There are quite a few letterboxes in our D.C. area. I decided to begin with a set of clues that explored the historic graveyards of Old Town Alexandria. There were four boxes to be located. We started at the Quaker Burial Ground, which is now a public library. A marker remains for Elisha Dick--a doctor who treated the dying George Washington. Apparently Dr. Dick was against using leeches to bleed George Washington. While we enjoyed discussing the use of leeches in medicine, we could not locate the box.
We then headed off to Christ Church. Historical figures such as George Washington and Robert E. Lee regularly attended this church. Franklin Roosevelt and Winston Churchill famously attended a National Day of Prayer at this church just after the United States entered World War II. On our hunt we followed the clues and found the loose bricks the clues indicated, but there was no stamp.
Feeling a bit frustrated at this point, we needed to regroup. A bit of internet research revealed other letterboxing groups suspected the first two stamps were missing, but the remaining two stamps were still in place. We set off again.
Our next stop was the Old Presbyterian Meeting House. I had never been to this building, though it is relatively close to our house. It is such a great old building with its fantastic white colonial pews. Strangely enough, this cemetery also holds a doctor who treated the dying George Washington. Apparently this doctor was in favor of using leeches, so we didn't like him as much. I'm happy to report we easily found this stamp and the girls excitedly checked out our find.
On a side note, three-year-old Anne was not an enthusiastic participant in this activity.

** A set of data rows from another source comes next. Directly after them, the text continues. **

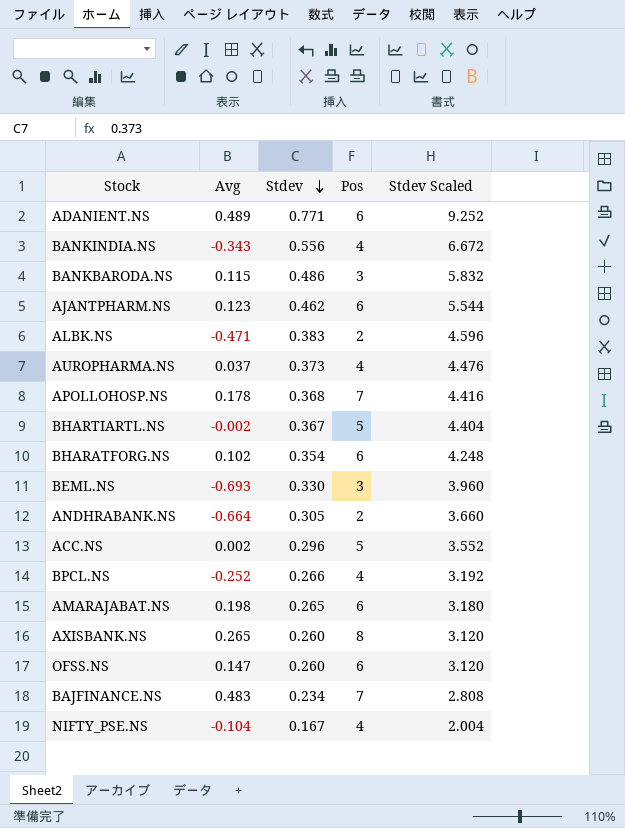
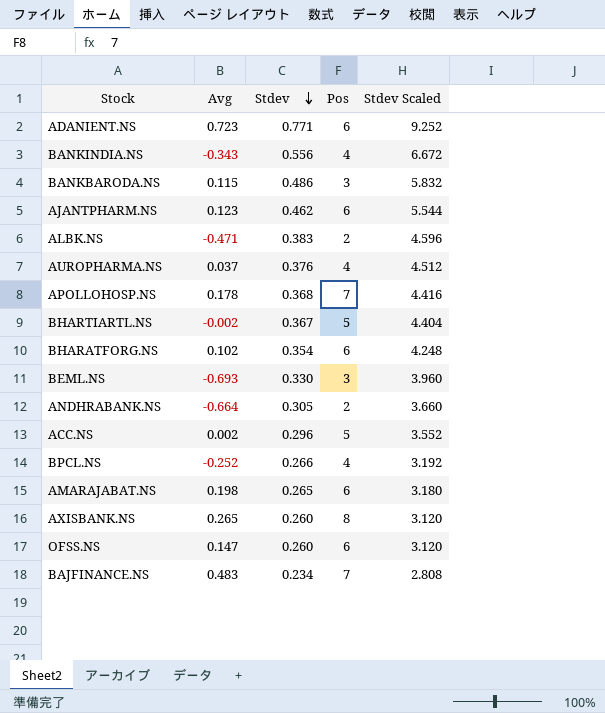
row NIFTY_PSE.NS: -0.104 | 0.167 | 4 | 2.004 -> none
ADANIENT.NS | Avg: 0.489 -> 0.723
AUROPHARMA.NS | Stdev: 0.373 -> 0.376
AUROPHARMA.NS | Stdev Scaled: 4.476 -> 4.512

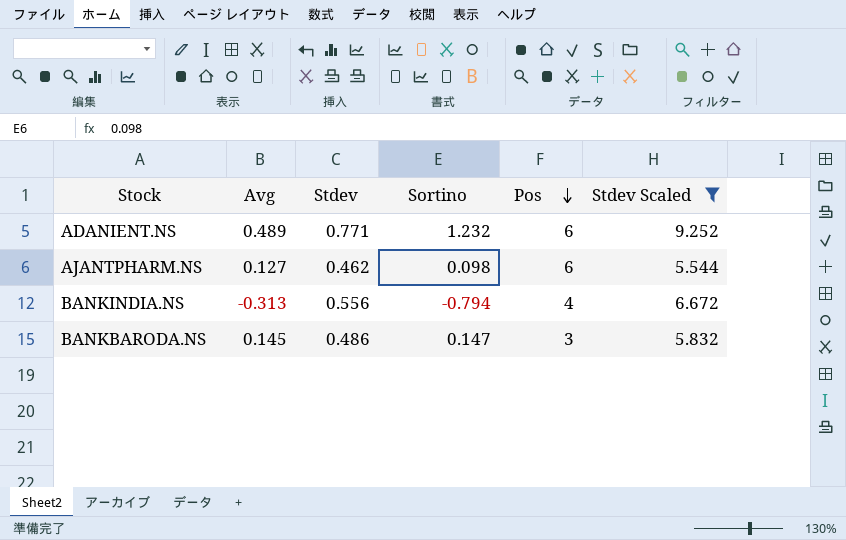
filter: none -> Stdev Scaled >= 5.544
row order: Stdev descending -> Pos descending
column Sortino | position: none -> 4
ADANIENT.NS | Avg: 0.723 -> 0.489
AJANTPHARM.NS | Avg: 0.123 -> 0.127
BANKINDIA.NS | Avg: -0.343 -> -0.313
BANKBARODA.NS | Avg: 0.115 -> 0.145

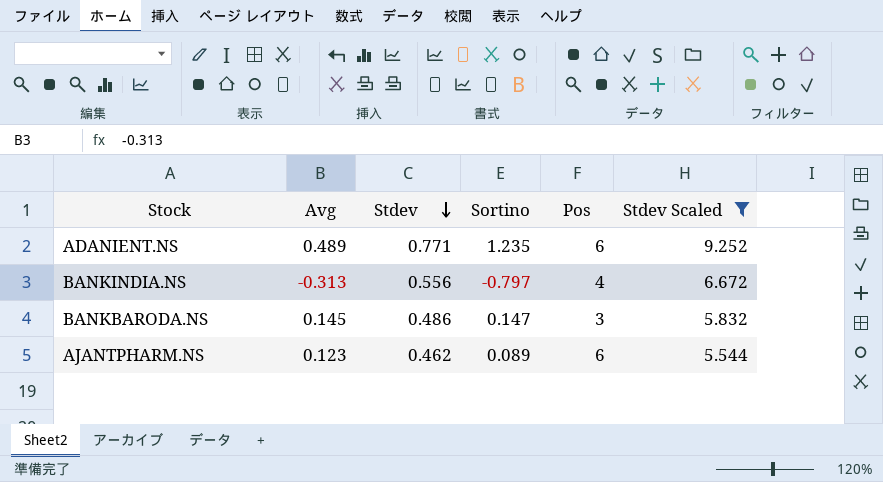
row order: Pos descending -> Stdev descending
ADANIENT.NS | Sortino: 1.232 -> 1.235
BANKINDIA.NS | Sortino: -0.794 -> -0.797
AJANTPHARM.NS | Avg: 0.127 -> 0.123
AJANTPHARM.NS | Sortino: 0.098 -> 0.089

It certainly is more geared towards the older girls, but I was hoping the treasure hunt aspect of the outing would catch her attention. Anne did not like the cemeteries. Perhaps the decaying headstones of the old burial grounds was just too much for our overly imaginative child. I'm hoping she's more excited about future hunts that do not take place in cemeteries.
Anne was much more enthusiastic about our evening activity yesterday. We released our butterflies that we had watched go from caterpillars to chrysalises and finally to beautiful painted ladies. This is our third year watching this amazing miracle of nature and it never gets old. We began with five caterpillars. Three successfully formed into chrysalises. Two caterpillars formed chrysalises but had fallen from where they originally attached so we weren't sure what would happen with them. One of these came out of its chrysalis a beautiful butterfly with no problem. The other emerged alive but did not appear fully formed. We kept him in our netted cage with food to see if he improves but we are not hopeful. We released the four remaining butterflies. We unzipped the netting and watched as one-by-one each butterfly realized it could fly higher and higher. We all cheered each time one magically floated into the sky for the first time.